Mira: A Lesbian Graduate Student’s Grappling with Intersectionality and Identity
Another graduate student, Mira, also a lesbian-identified female, was in my same special topics in technical and professional communication course. In one of her discussion posts, Mira describes the difficulty of intersectionality in identity—in her case, being both lesbian and black. She writes, “What must be understood is that there is a box for every lesbian to fit in and going outside these boxes seriously harms your luck with the ladies.” She goes on to describe lesbian roles like butch, femme, lipstick lesbian, and so on. She expresses a certain sense of betrayal from both the black community because she's a lesbian and from the lesbian community because she's a black woman.
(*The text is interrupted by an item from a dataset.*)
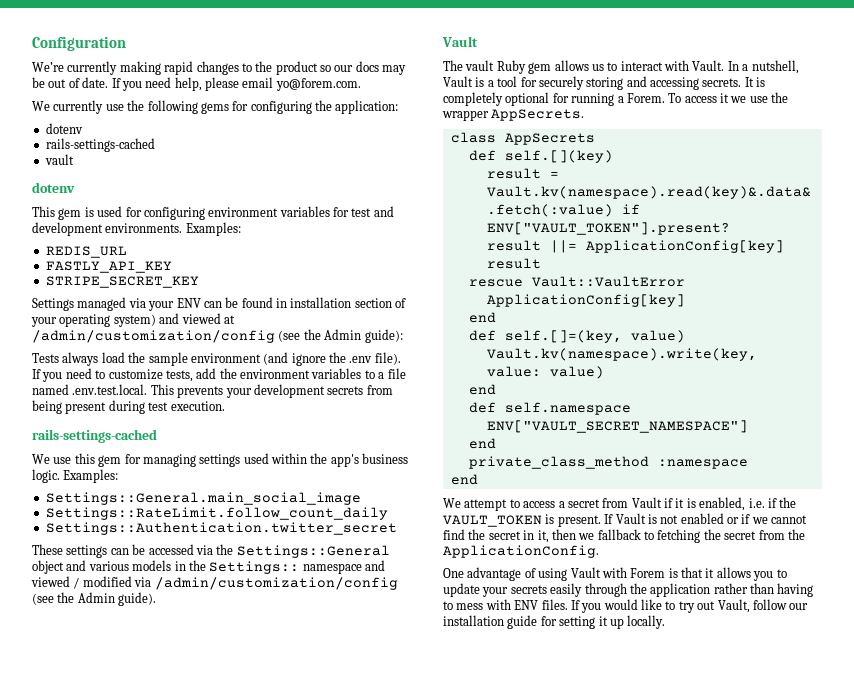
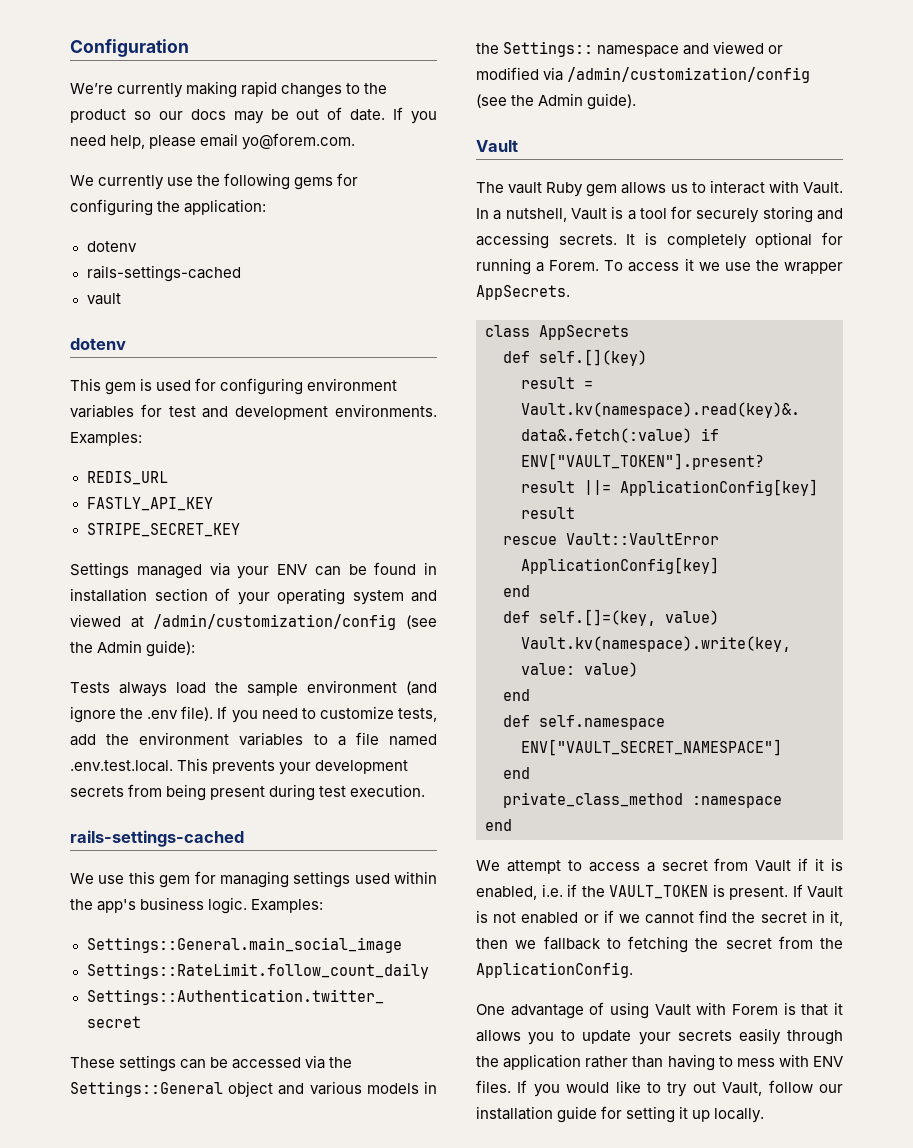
- Settings managed via your ENV can be found in installation section of your operating system) and viewed at /admin/customization/config (see the Admin guide):
+ Settings managed via your ENV can be found in installation section of your operating system and viewed at /admin/customization/config (see the Admin guide):
- These settings can be accessed via the Settings::General object and various models in the Settings:: namespace and viewed / modified via /admin/customization/config (see the Admin guide).
+ These settings can be accessed via the Settings::General object and various models in the Settings:: namespace and viewed or modified via /admin/customization/config (see the Admin guide).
What is so strong about Mira’s example is that she talks openly and honestly (again in a professional-writing class) about sexuality and race in spaces that have historically discouraged or even actively oppressed such expression both in society at large and in the academy. Mira went on through the semester to mention several times that she felt the need to talk openly and honestly about her sexuality and race even in spaces where it felt discouraged. For Mira, participation in these ways is not optional; she needs to speak about it in order to process her own identity and feel whole. One week she wrote on her weekly discussion-board posting in class:
As an African American lesbian, I would say that my ethnic community and even my lesbian community has at times treated me worse than others outside my community… For example, many lesbians in the white culture have no problem accepting me as I am, yet for those within my community (other black lesbians) the lesbian I am is not good enough… There is never a time I long to be White, but the pressures to perform as an African American lesbian make me wish I was a White lesbian; the path seems easier.
Processing feeling like an outsider within her own communities and yet feeling the need to push herself to speak about it shows, again, that in places where participation is difficult or even discouraged, students will sometimes make spaces (or stay silent). In my course, in part because of my own outness from the first day, I encouraged all students to have space to share and develop sexual literacies.